Goal of the exercise
A picture-free, exact transcript of the entries below is required.

Data for the task
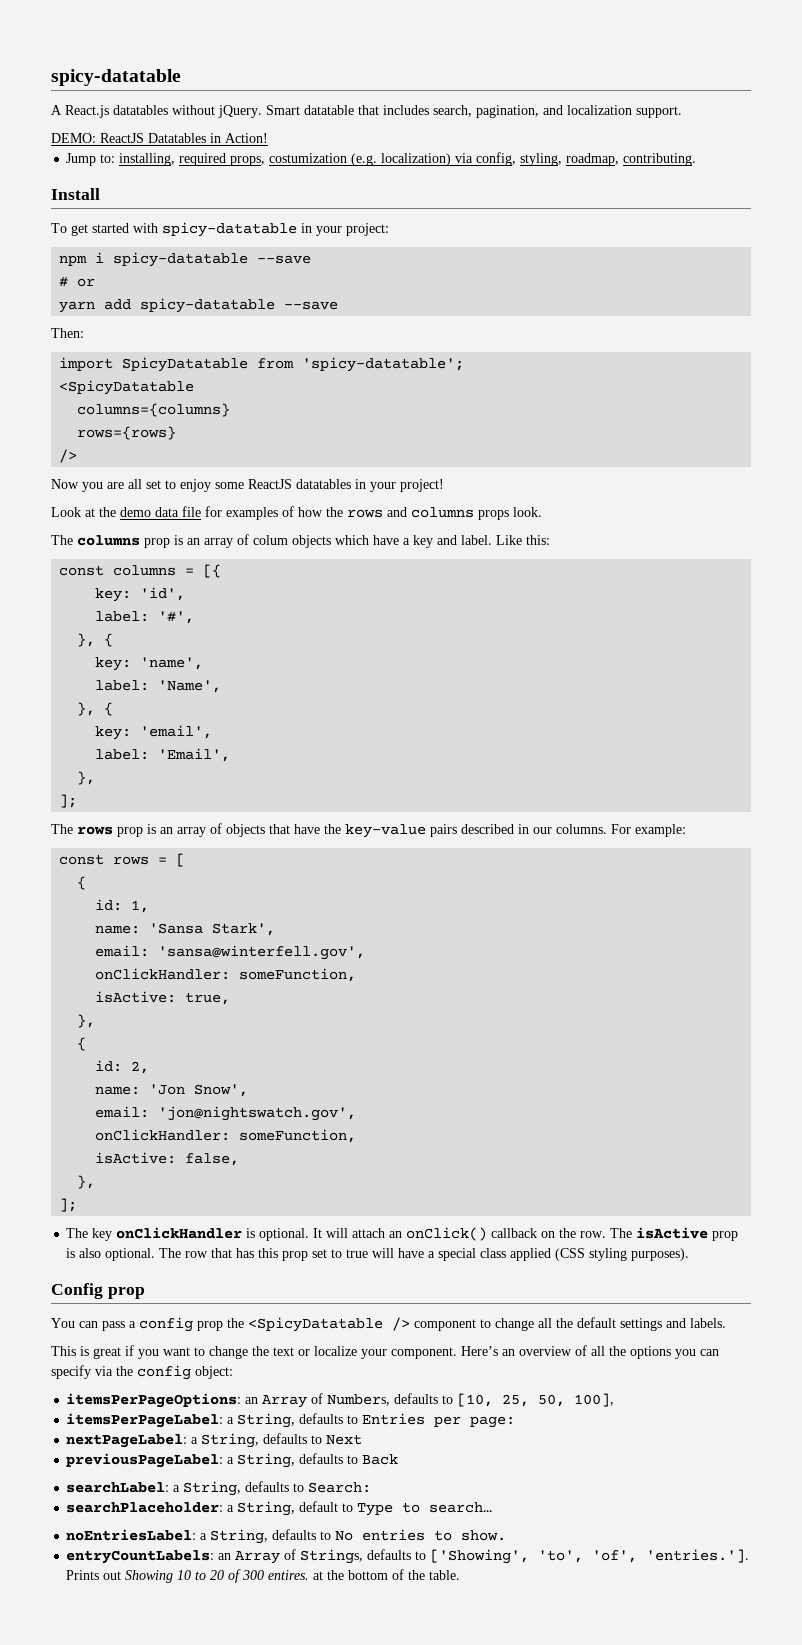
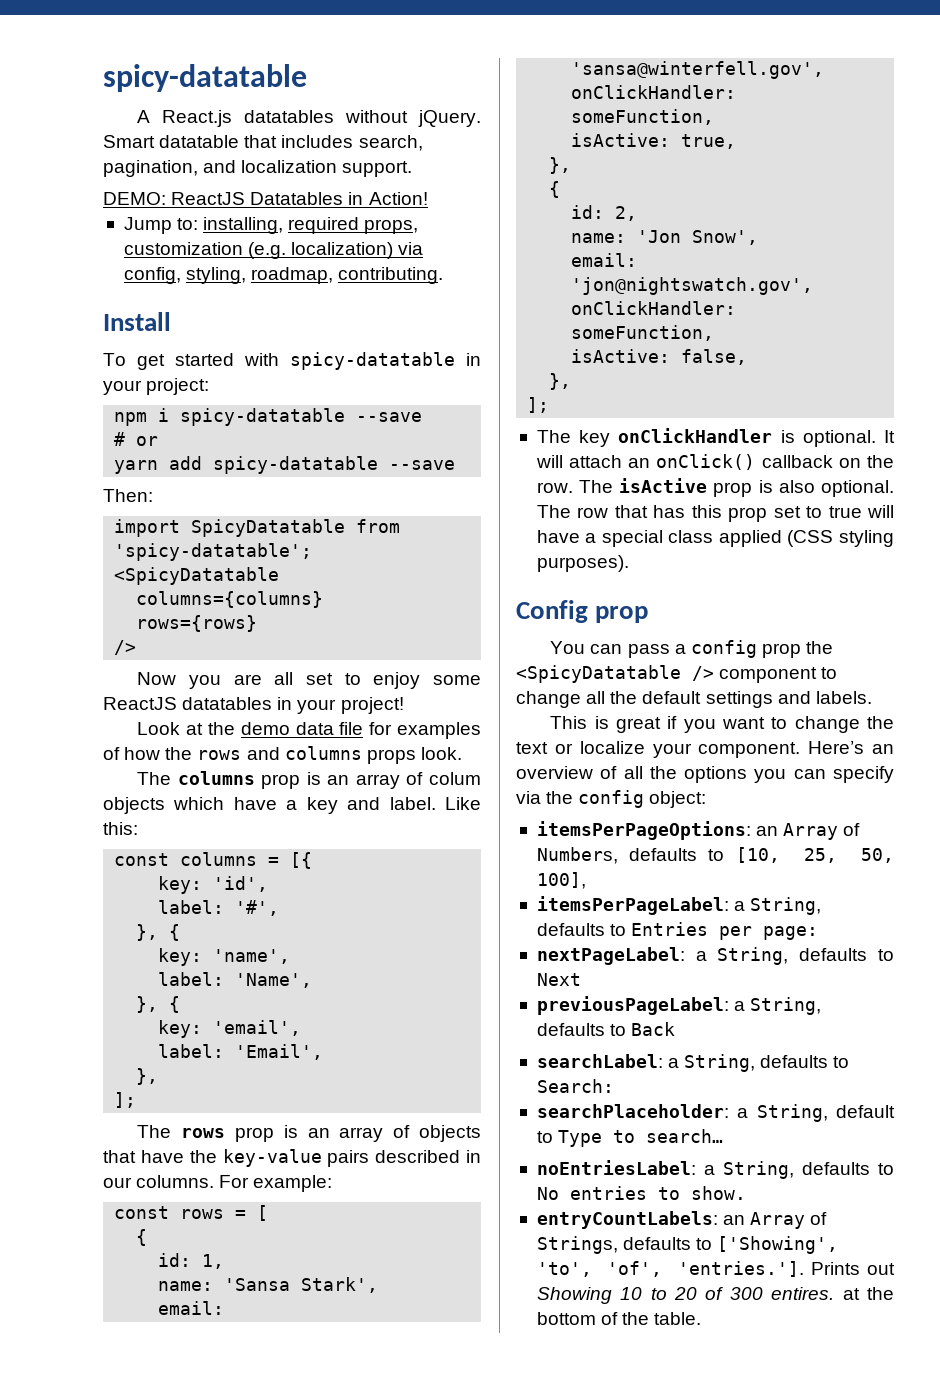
[269,153,348,163] costumization -> [123,242,243,255] customization

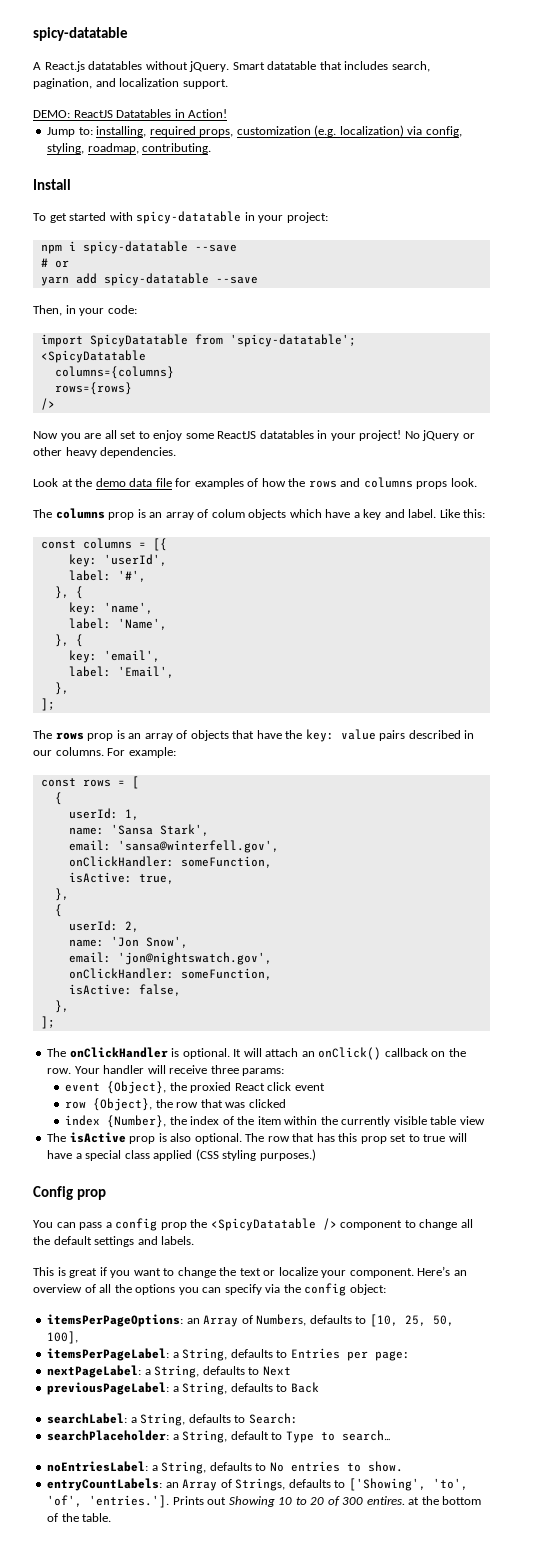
[103,489,153,502] Then: -> [33,305,137,316] Then, in your code:
(404, 705) none -> [404,430,475,441] [33,447,177,458] No jQuery or other heavy dependencies.
[213,876,269,892] 'id', -> [103,554,167,566] 'userId',
[222,1149,322,1167] key-value -> [305,729,376,742] key: value
[158,1253,192,1267] id: -> [68,808,118,819] userId:
[571,205,605,219] id: -> [68,920,118,931] userId:
[579,430,611,447] key -> (67, 1052) none
(573, 487) none -> [74,1065,285,1076] [65,1081,325,1094] [65,1098,286,1111] [65,1115,485,1128] Your handler will receive three params: // event {Object}, the proxied React click event // row {Object}, the row that was clicked // index {Number}, the index of the item within the currently visible table view //
[536,555,629,572] purposes). -> [259,1149,316,1161] purposes.)

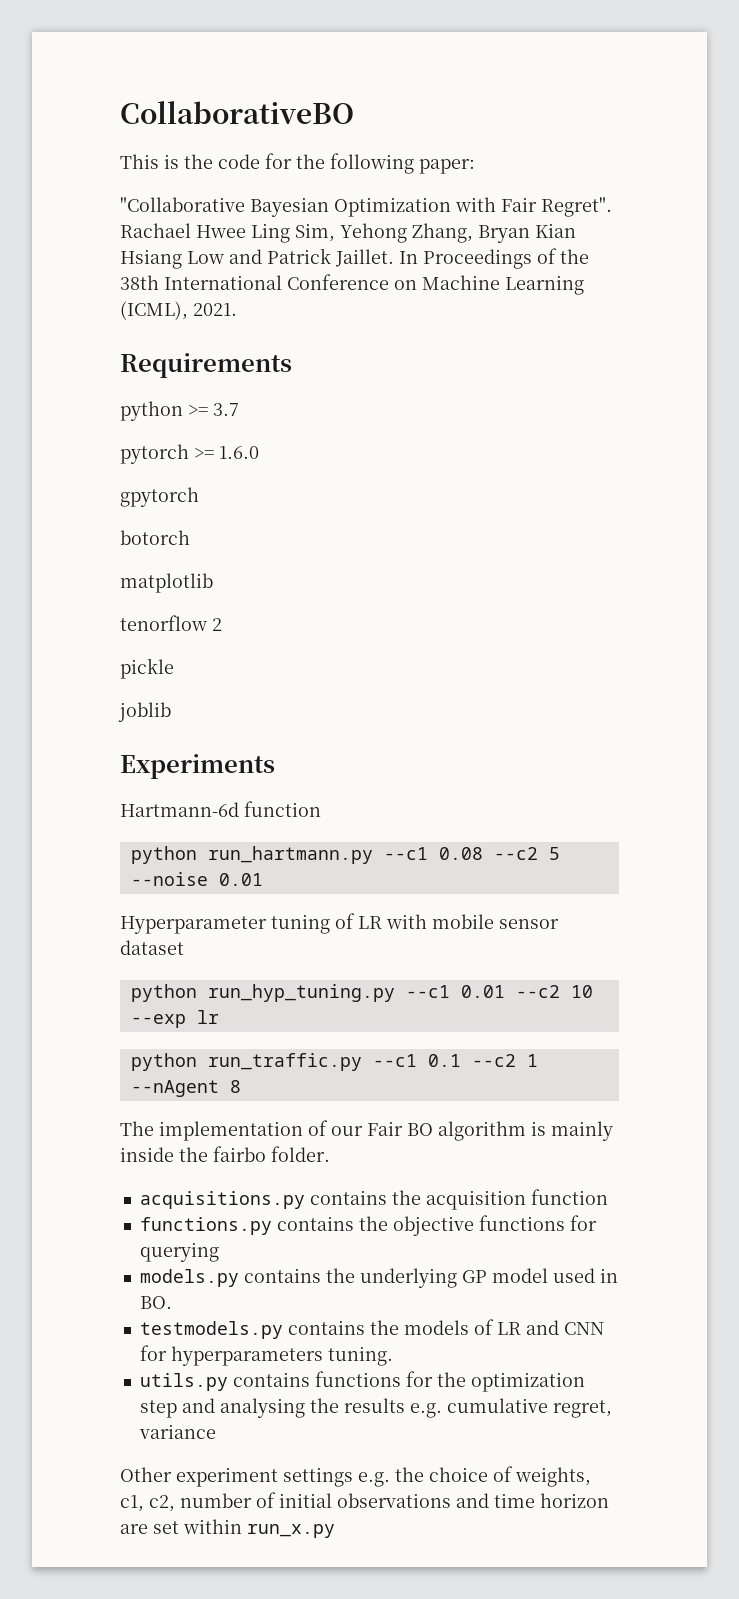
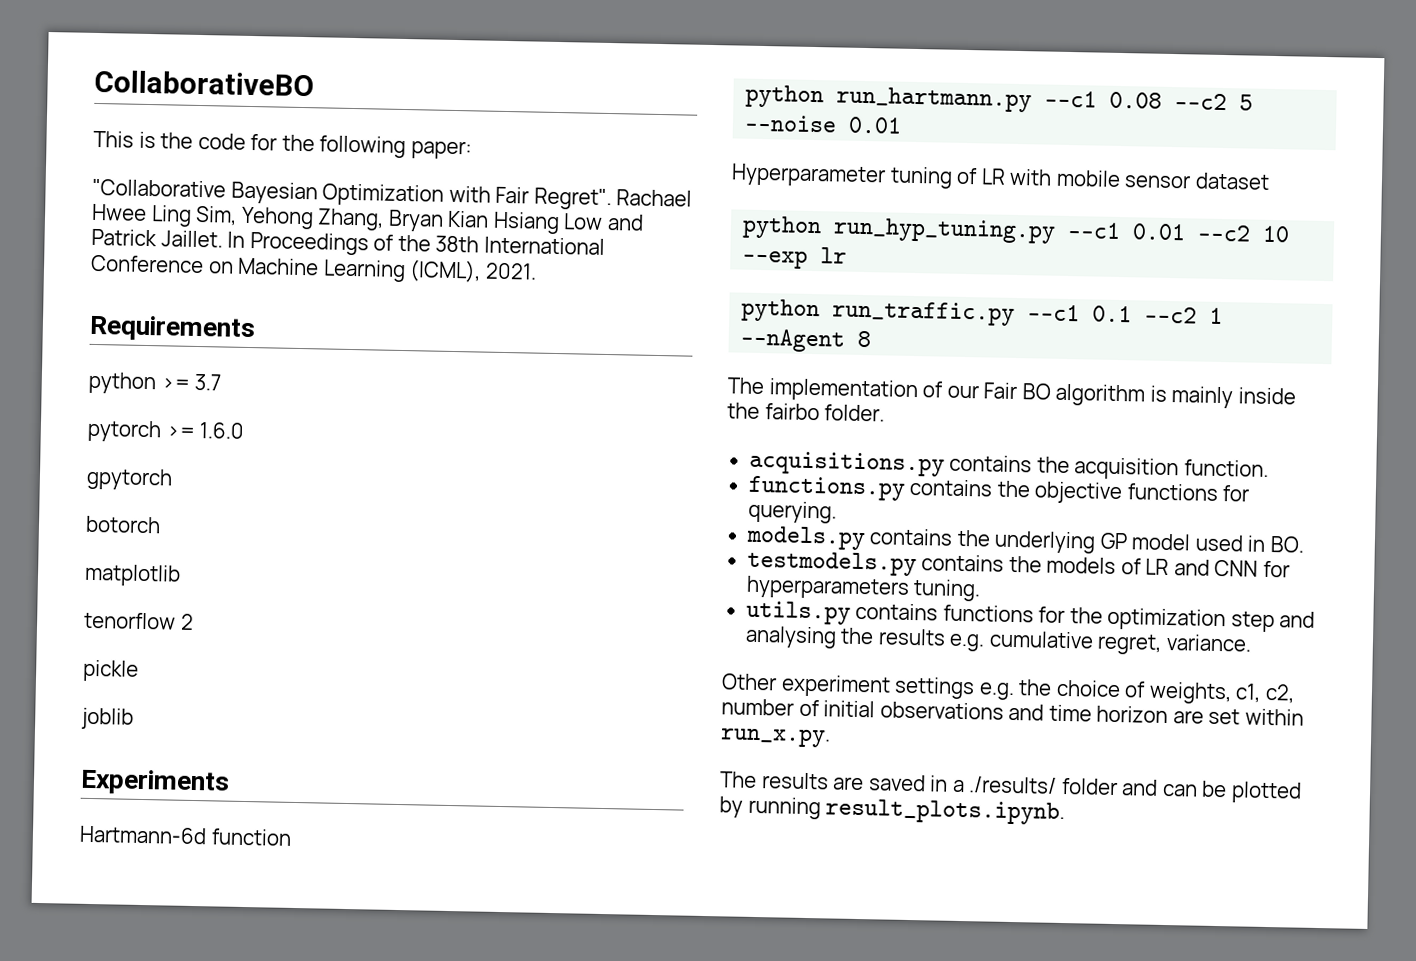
[530,1189,608,1205] function -> [1183,459,1269,477] function.
[139,1242,219,1262] querying -> [747,500,837,524] querying.
[138,1424,216,1439] variance -> [1165,633,1252,652] variance.
[247,1524,335,1538] run_x.py -> [720,727,831,748] [720,771,1302,804] [719,796,1066,826] run_x.py. // The results are saved in a ./results/ folder and can be plotted by running result_plots.ipynb.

Solution to the exercise
[269,153,348,163] costumization -> [123,242,243,255] customization

[103,489,153,502] Then: -> [33,305,137,316] Then, in your code:
(404, 705) none -> [404,430,475,441] [33,447,177,458] No jQuery or other heavy dependencies.
[213,876,269,892] 'id', -> [103,554,167,566] 'userId',
[222,1149,322,1167] key-value -> [305,729,376,742] key: value
[158,1253,192,1267] id: -> [68,808,118,819] userId:
[571,205,605,219] id: -> [68,920,118,931] userId:
[579,430,611,447] key -> (67, 1052) none
(573, 487) none -> [74,1065,285,1076] [65,1081,325,1094] [65,1098,286,1111] [65,1115,485,1128] Your handler will receive three params: // event {Object}, the proxied React click event // row {Object}, the row that was clicked // index {Number}, the index of the item within the currently visible table view //
[536,555,629,572] purposes). -> [259,1149,316,1161] purposes.)

[530,1189,608,1205] function -> [1183,459,1269,477] function.
[139,1242,219,1262] querying -> [747,500,837,524] querying.
[138,1424,216,1439] variance -> [1165,633,1252,652] variance.
[247,1524,335,1538] run_x.py -> [720,727,831,748] [720,771,1302,804] [719,796,1066,826] run_x.py. // The results are saved in a ./results/ folder and can be plotted by running result_plots.ipynb.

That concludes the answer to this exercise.